Abstract

Early impairment of left ventricular (LV) function has been reported in some inherited connective tissue diseases such as Marfan syndrome or rheumatic heart disease in pediatric patients. However, there is no study about cardiac strain in pediatric patients with primary mitral valve prolapse (MVP). The aim of this study was to evaluate the LV functions in pediatric patients with primary MVP, mild or moderate mitral regurgitation (MR), and normal LV ejection fraction. The study group included 72 consecutive patients (40 female, mean age: 13.1 ± 5.2 with primary MVP who had mild or moderate MR, and normal systolic function (LV ejection fraction ≥60%) were compared with 40 healthy children using conventional echocardiography, tissue Doppler imaging, and 2-dimensional speckle tracking echocardiography. Patients were divided into subgroups according to the MR severity: mild (n:34), and moderate (n:38) and leaflet thickness: classical (n: 40), and nonclassical (n: 32). The children with MR had significantly lower values for global early diastolic strain rate ([SRe] patients: 1.40 ± 0.25 vs controls: 1.62 ± 0.54; p = 0.001), and E/SRe (patients: 72.7 ± 5.6 vs controls: 62.1 ± 4.9; p <0.04) when compared with the control group.
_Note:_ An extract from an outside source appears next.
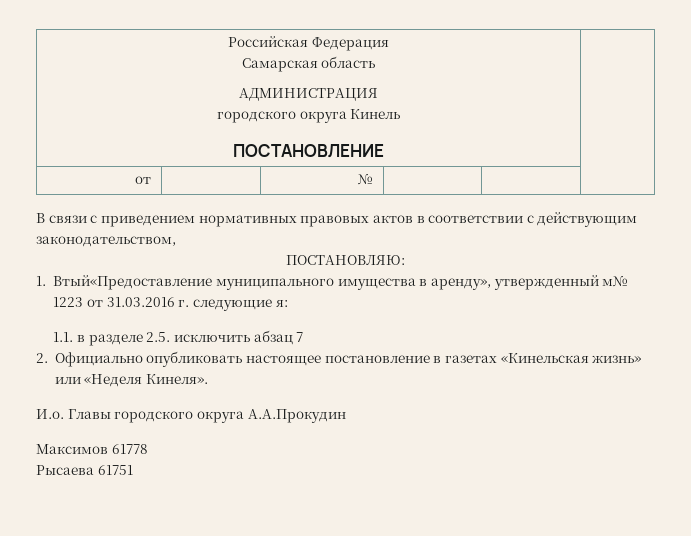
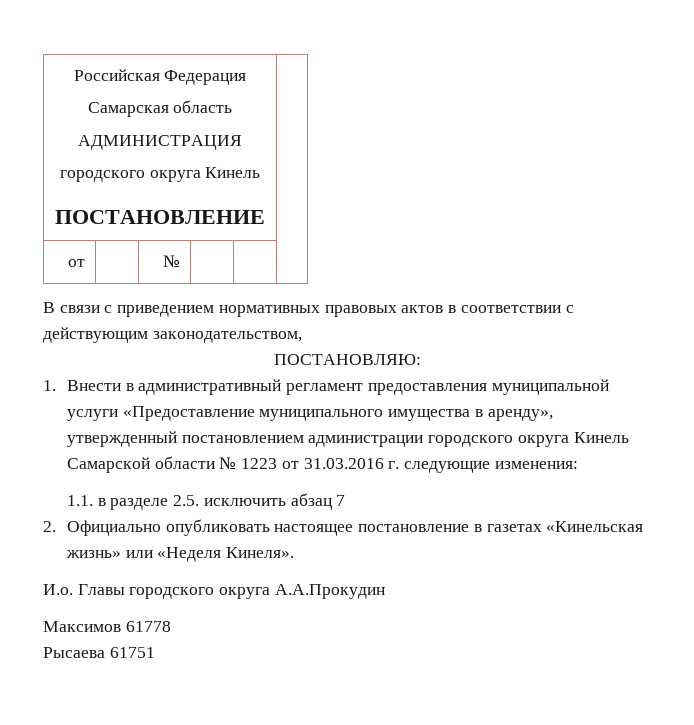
- 1. Втый«Предоставление муниципального имущества в аренду», утвержденный м№ 1223 от 31.03.2016 г. следующие я:
+ 1. Внести в административный регламент предоставления муниципальной услуги «Предоставление муниципального имущества в аренду», утвержденный постановлением администрации городского округа Кинель Самарской области № 1223 от 31.03.2016 г. следующие изменения:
In subgroup analysis, SRe (mild: 1.49 ± 0.38 vs moderate: 1.32 ± 0.31; p <0.001) was lower in MVP patients with moderate MR compared to mild MR, and E/SRe (mild: 69.4 ± 5.1 vs moderate: 75.1 ± 6.4; p <0.001) value was higher in MVP patients with moderate MR compared to mild MR. Diatolic strain parameters, SRe, and E/SRe are more sensitive markers of early subtle myocardial injury in pediatric patients with primary MVP.